Any biography of Kitahara could only make sense when placed fully in the context of these events and the mindset of the nation she came from at that particular stage of its history. Fr. Glynn does an excellent job of bringing the deeply personal into relief against the historic events then occurring around Kitahara. Her trauma and sense of displacement mirrored that of the nation as a whole. In short, in a matter of hours on an August day in 1945, her world shattered.
What comes next is as unexpected as it is moving. This is especially so when one considers that Kitahara, like the vast majority of Japanese, was part of a culture that had its own religious beliefs and viewed Christianity as something imported by colonizers from the West. In the days after the defeat of her homeland there was the sight of the despised ‘invading conquerors’ arriving with their missionaries. In view of this, the fact that Kitahara became a Catholic was miraculous in itself, with what happened thereafter proving even more mysterious.
The genesis of this conversion was as simple as it was curious. Almost by accident she entered a Catholic church and found herself gazing upon a statue of Our Lady of Lourdes. By all accounts it was an aesthetically poor reproduction of the one at the world famous shrine; no matter, for this woman, born on the then Feast of the Immaculate Heart of Mary, was led by that ‘encounter’ to enter a convent. The Spanish nuns there exhibited none of the despair she saw all around her on the streets of Tokyo. Kitahara started to ask profound questions and soon found she was getting equally profound replies. Within months she was baptized.
Her conversion placed her at odds with her family; it was deeply personal and with it came the thought of vocation. She looked at the serene faces of the religious around her and sought to emulate them by asking to enter their order. If there is any lesson in the pages of this biography it is that God’s ways are not ours. Kitahara desired to go in one direction but Providence had other plans and these came in the person Brother Zeno—a character almost too incredible and strange for even fiction.
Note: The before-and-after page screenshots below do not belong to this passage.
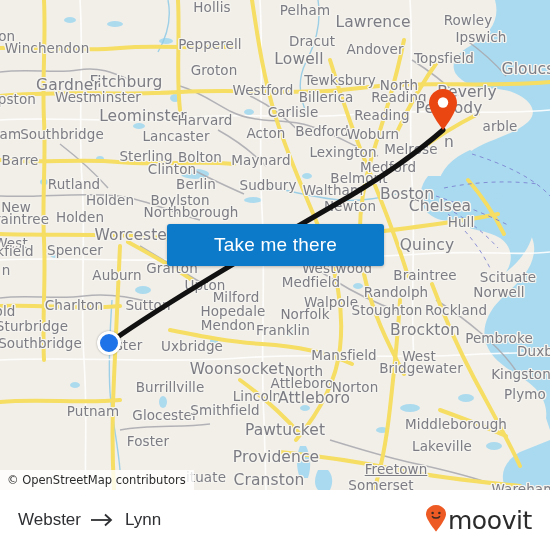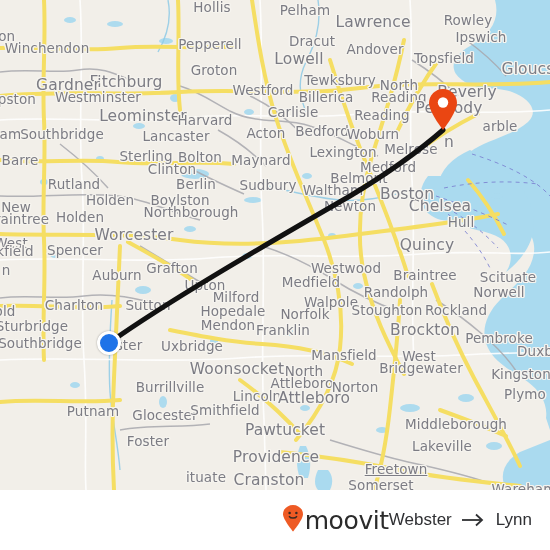--- a/index.html
+++ b/index.html
@@ -406,6 +406,7 @@
       <circle cx="15" cy="13.5" r="5.2" fill="#ffffff"></circle>
     </svg>
 
+    <button id="cta-button" style="background: rgb(12, 122, 201);">Take me there</button>
 
   </div>
 

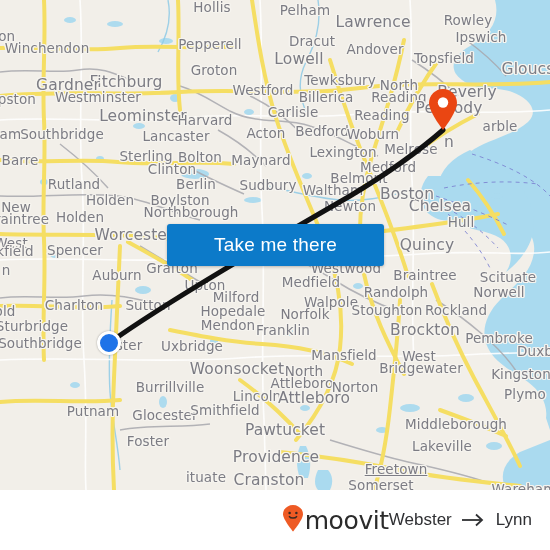--- a/index.html
+++ b/index.html
@@ -339,7 +339,7 @@
           <div class="place s3" style="left: 15px; top: 251px;">kfield</div>
           <div class="place s3" style="left: 461px; top: 222px;">Hull</div>
           <div class="place s4" style="left: 427px; top: 245px;">Quincy</div>
-          <div class="place s3" style="left: 346px; top: 268px;">Westwood</div>
+          <div class="place s3" style="left: 337px; top: 268px;">Westwood</div>
           <div class="place s3" style="left: 425px; top: 269px; margin-top: 6px;">Braintree</div>
           <div class="place s3" style="left: 508px; top: 277px;">Scituate</div>
           <div class="place s3" style="left: 117px; top: 275px;">Auburn</div>

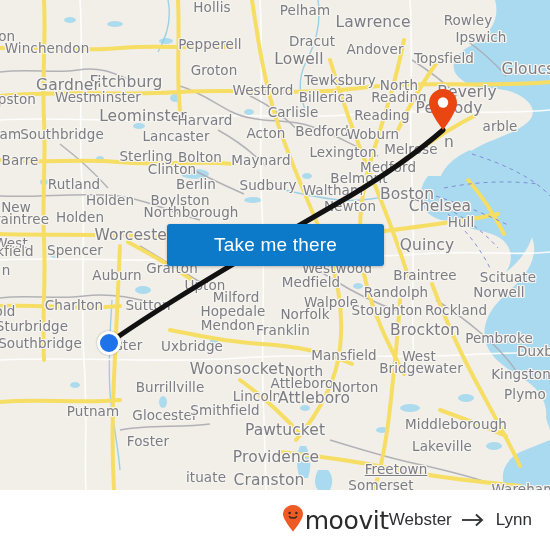--- a/index.html
+++ b/index.html
@@ -408,6 +408,9 @@
 
     <button id="cta-button" style="background: rgb(12, 122, 201);">Take me there</button>
 
+    <div id="attribution">
+      <span>© OpenStreetMap contributors</span>
+    </div>
   </div>
 
   <div id="footer">

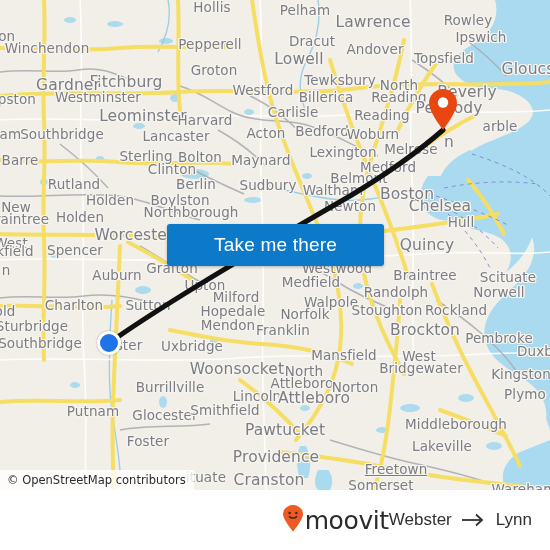--- a/index.html
+++ b/index.html
@@ -414,6 +414,17 @@
   </div>
 
   <div id="footer">
+    <div id="trip-summary">
+      <span>Webster</span>
+      <span id="trip-arrow-icon">
+        <svg width="26" height="14" viewBox="0 0 26 14" aria-hidden="true">
+          <line x1="1" y1="7" x2="21" y2="7" stroke="#2f3033" stroke-width="1.8"></line>
+          <polyline points="15,1.5 21,7 15,12.5" fill="none" stroke="#2f3033" stroke-width="1.8"></polyline>
+        </svg>
+      </span>
+      <span>Lynn</span>
+    </div>
+
     <div id="brand-logo">
       <span>
         <svg width="22" height="27" viewBox="0 0 22 27" aria-hidden="true">
@@ -425,17 +436,6 @@
       </span>
       <span id="brand-name">moovit</span>
     </div>
-
-    <div id="trip-summary">
-      <span>Webster</span>
-      <span id="trip-arrow-icon">
-        <svg width="26" height="14" viewBox="0 0 26 14" aria-hidden="true">
-          <line x1="1" y1="7" x2="21" y2="7" stroke="#2f3033" stroke-width="1.8"></line>
-          <polyline points="15,1.5 21,7 15,12.5" fill="none" stroke="#2f3033" stroke-width="1.8"></polyline>
-        </svg>
-      </span>
-      <span>Lynn</span>
-    </div>
   </div>
 </div>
Brother Zeno had drifted around his native Poland, lost emotionally after the wars that had engulfed his nation’s fight for freedom in the aftermath of the Great War. Eventually he was brought into the presence of a fellow countryman who was to change his life forever; Maximilian Kolbe’s mentality was the antithesis of that future Brother Zeno found himself in. The later martyr of Auschwitz was by then a man on a mission and soon recruited Zeno to the same ‘madness’—similar to what another man had begun centuries earlier at Assisi. Unlike Kolbe, however, Zeno was to survive the war, having traveled to Japan before the war began and having lived there during it. Characteristically, he had come to Japan not knowing a word of its language, but, nevertheless, he set out to convert the whole nation. His impact on Kitahara, through a chance meeting one Christmas, was the sign she had been waiting for; here it sent her was to the poorest slums of Tokyo.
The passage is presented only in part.